# firestone flight 880 info needed



## nick tures (May 19, 2021)

original owner wants me to clean this up for her,  can anyone tell me if there was a light in the rear rack ?  or reflector ?  theres 2 holes for something i cant seem to find any info on it  any help appricated  also looking for white grips for it to  thanks for any info or help


----------



## Adamtinkerer (May 22, 2021)

It's a Snyder built bike, similar to their Rollfasts. Serial # on the rear dropout start with 'A' in 1959, around the time they started making Firestones. I have an all chrome version!
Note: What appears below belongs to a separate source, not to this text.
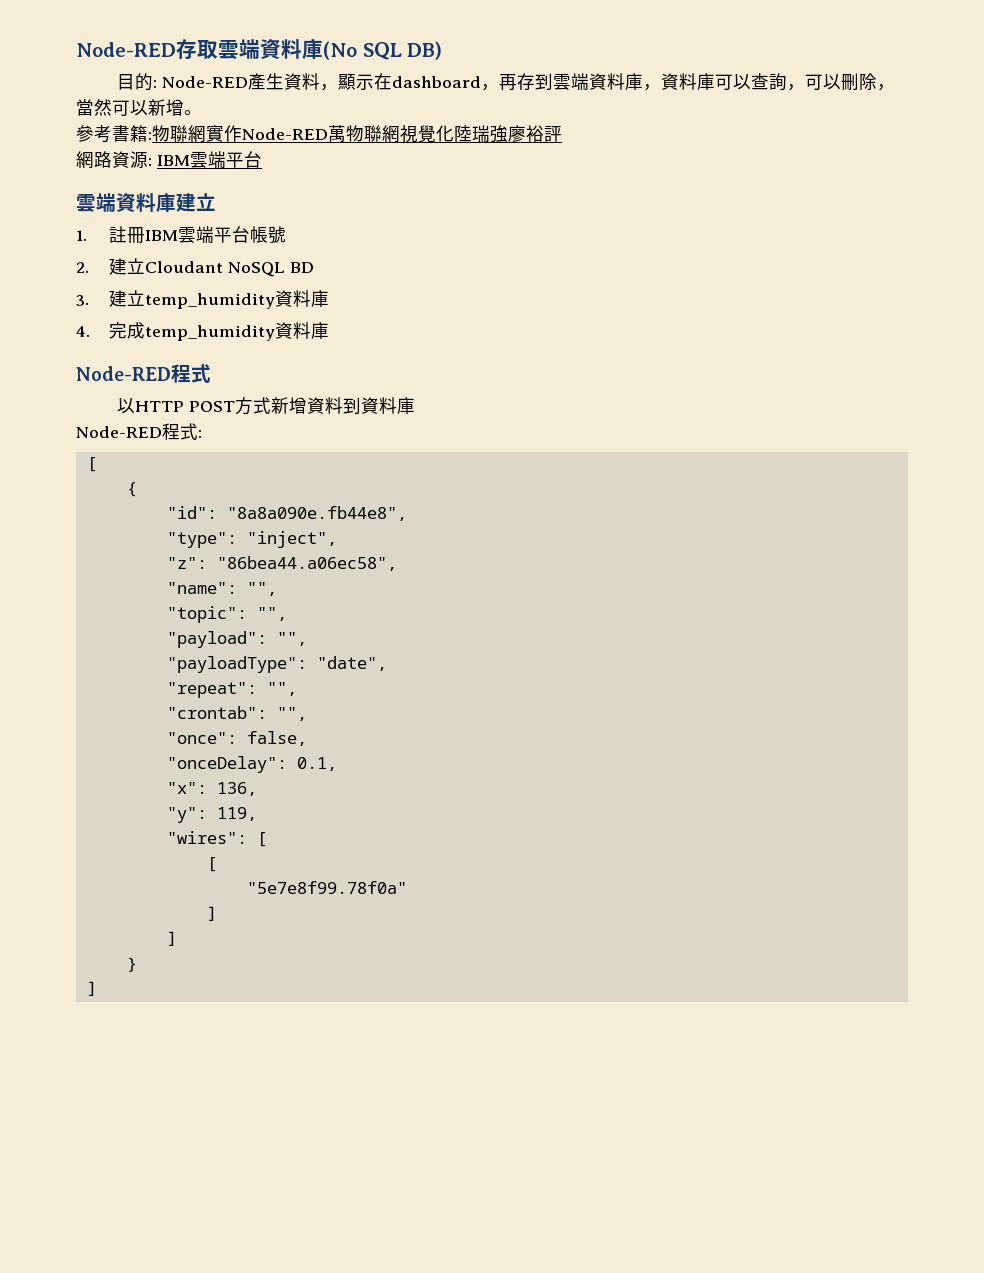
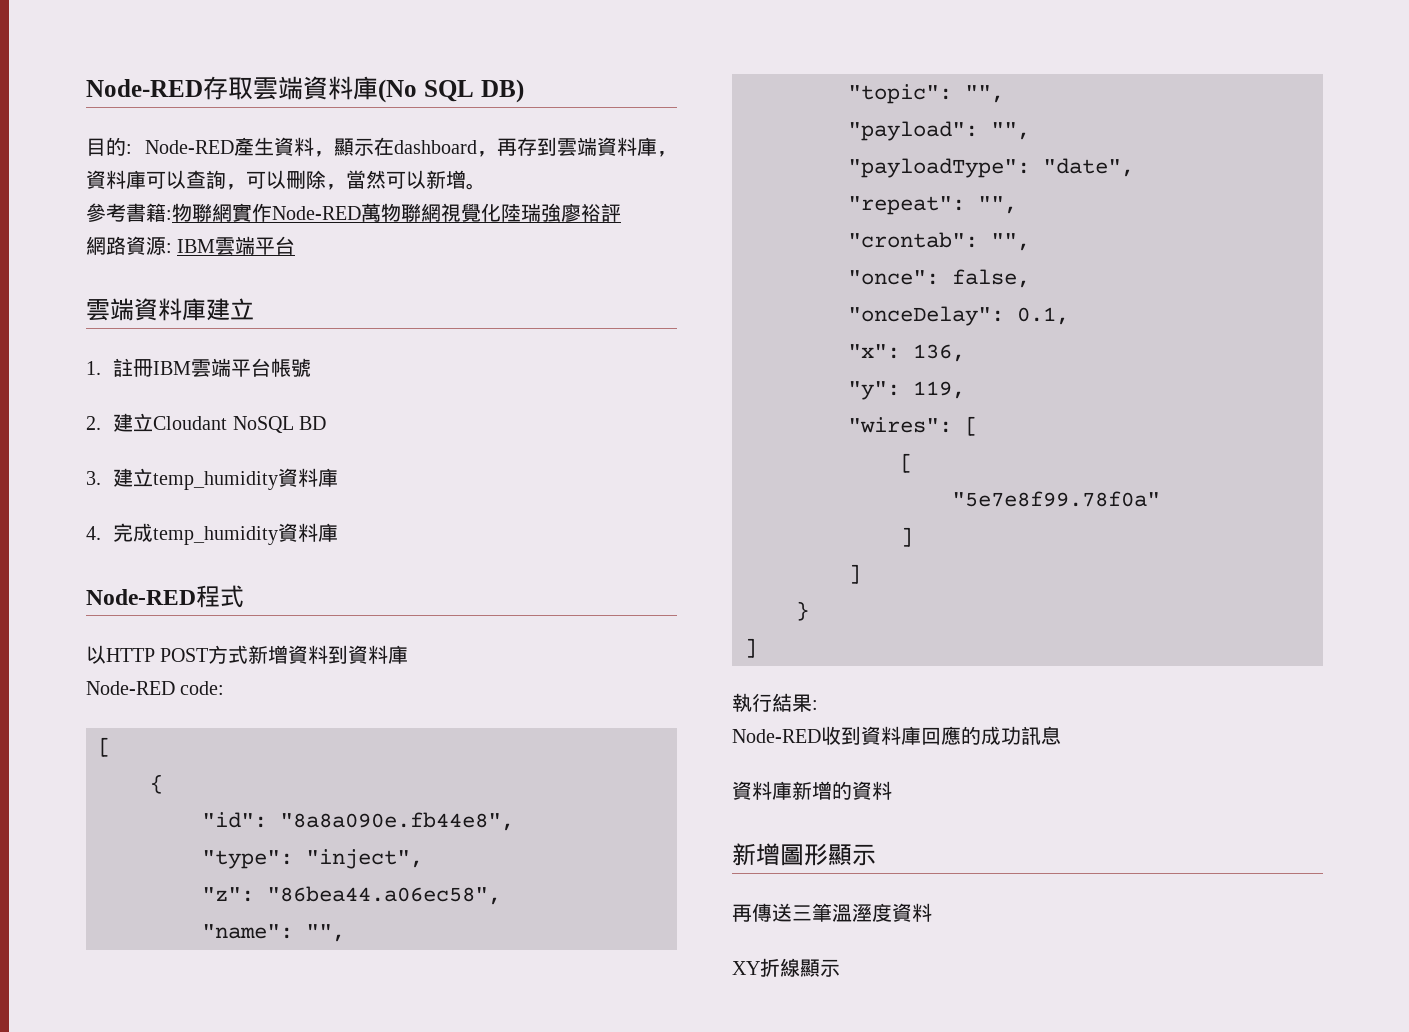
[162,423,202,440] 程式: -> [180,681,225,695] code:
(97, 988) none -> [732,693,818,712] [732,726,1061,745] [732,781,892,800] [732,843,876,866] [732,903,932,922] [732,958,840,977] // 執行結果: // Node-RED收到資料庫回應的成功訊息 // 資料庫新增的資料 // 新增圖形顯示 // 再傳送三筆溫溼度資料 // XY折線顯示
I don't believe they had a rear light.


----------



## nick tures (May 22, 2021)

Adamtinkerer said:


> It's a Snyder built bike, similar to their Rollfasts. Serial # on the rear dropout start with 'A' in 1959, around the time they started making Firestones. I have an all chrome version! I don't believe they had a rear light.



what would have went in the 2 holes then ?


----------



## Adamtinkerer (May 22, 2021)

nick tures said:


> what would have went in the 2 holes then ?



A reflector.


----------



## nick tures (May 22, 2021)

Adamtinkerer said:


> A reflector.



do you have one or know anyone who does ?


----------



## Junkman Bob (May 22, 2021)

I might have one in the junkyard Nick ... I look in about 15 min


----------



## Adamtinkerer (May 22, 2021)

nick tures said:


> do you have one or know anyone who does ?



Sorry, I don't.


----------



## coasterbrakejunkie1969 (May 22, 2021)

Junkman Bob said:


> I might have one in the junkyard Nick ... I look in about 15 min



You seem to come up with a lot of parts , How many bikes in the junkyard? If you don't mind me asking


----------



## Junkman Bob (May 22, 2021)

40 parts bikes or so and bunch of parts in tubs , shelves etc 

Its fun helping out projects get closer to completion ...seems that all the bike people leave satisfied as well ....Meet a lot of great people too !!

Bob


----------



## Junkman Bob (May 22, 2021)

A ton of Vintage vinyl too ...


----------



## nick tures (May 22, 2021)

Junkman Bob said:


> I might have one in the junkyard Nick ... I look in about 15 min



Thanks Bob


----------



## Julenen (Jan 25, 2022)

nick tures said:


> what would have went in the 2 holes then ?


----------



## Julenen (Jan 25, 2022)

Is that what you're looking for?


----------



## nick tures (Jan 25, 2022)

Julenen said:


> Is that what you're looking for?



i was looking for some hand grips and a reflector


----------